Modification records
▼
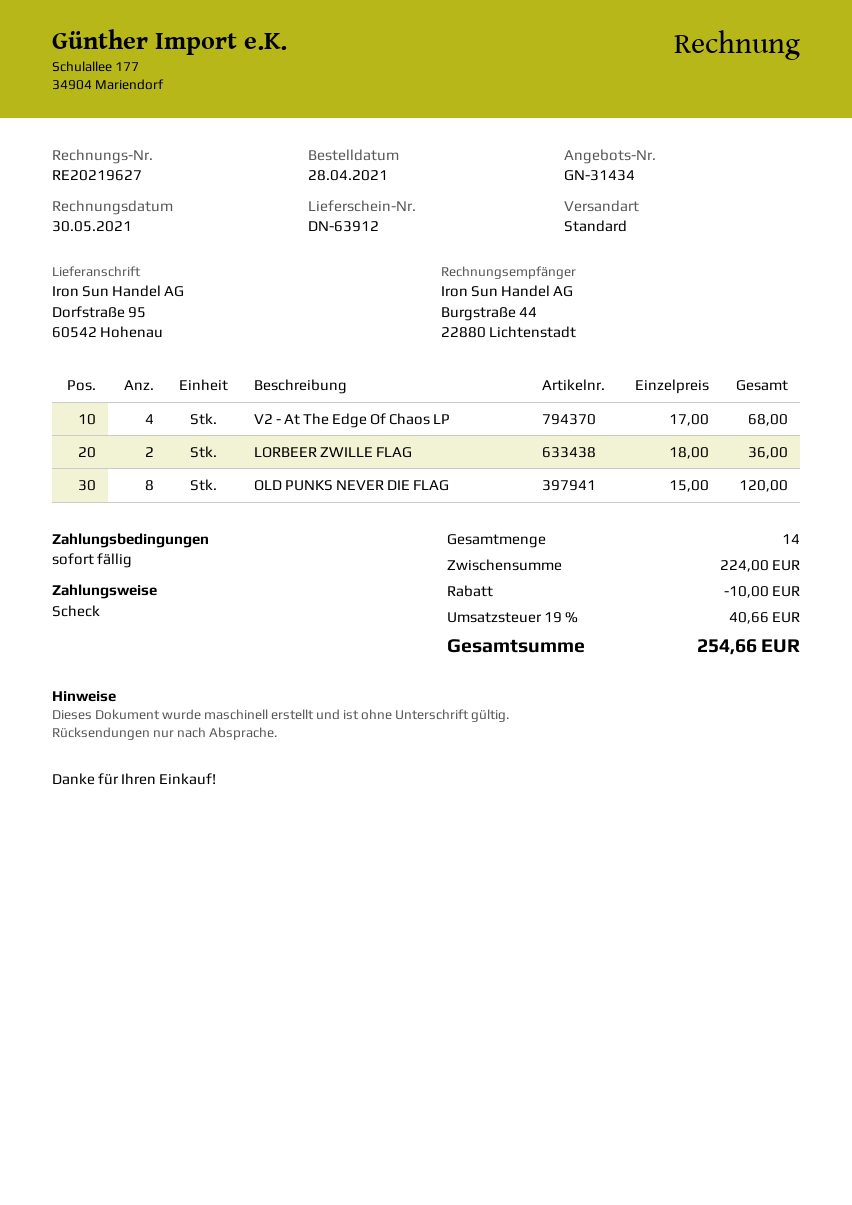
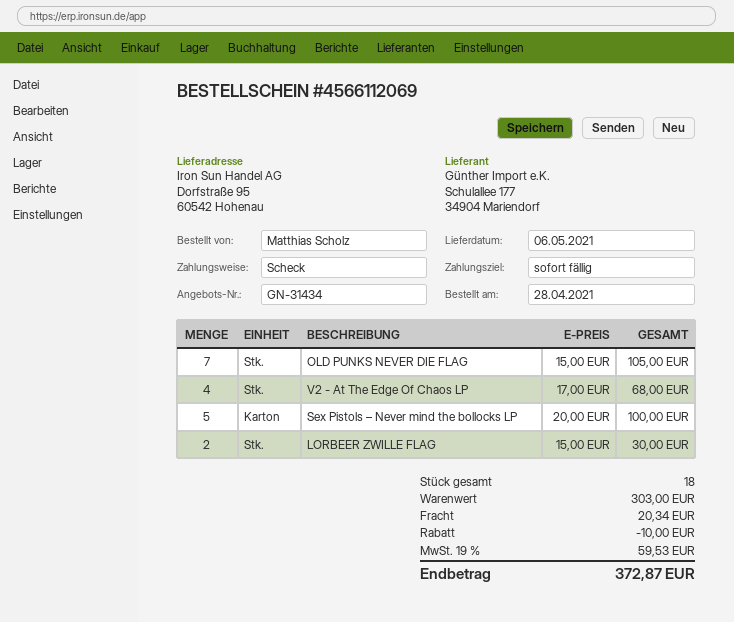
LORBEER ZWILLE FLAG: 2 x 18.00 = 36.00 -> 2 x 15.00 = 30.00
OLD PUNKS NEVER DIE FLAG: 8 x 15.00 = 120.00 -> 7 x 15.00 = 105.00
Sex Pistols – Never mind the bollocks LP: none -> 5 x 20.00 = 100.00
total quantity: 14 -> 18
subtotal: 224.00 -> 303.00
shipping: none -> 20.34
tax: 19% = 40.66 -> 19% = 59.53
total: 254.66 -> 372.87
▲
→ **What is required**
Write out only what runs from the line holding "OLD PUNKS NEVER" through the last line of the records, exactly as shown.

→ **Output of the exercise**
OLD PUNKS NEVER DIE FLAG: 8 x 15.00 = 120.00 -> 7 x 15.00 = 105.00
Sex Pistols – Never mind the bollocks LP: none -> 5 x 20.00 = 100.00
total quantity: 14 -> 18
subtotal: 224.00 -> 303.00
shipping: none -> 20.34
tax: 19% = 40.66 -> 19% = 59.53
total: 254.66 -> 372.87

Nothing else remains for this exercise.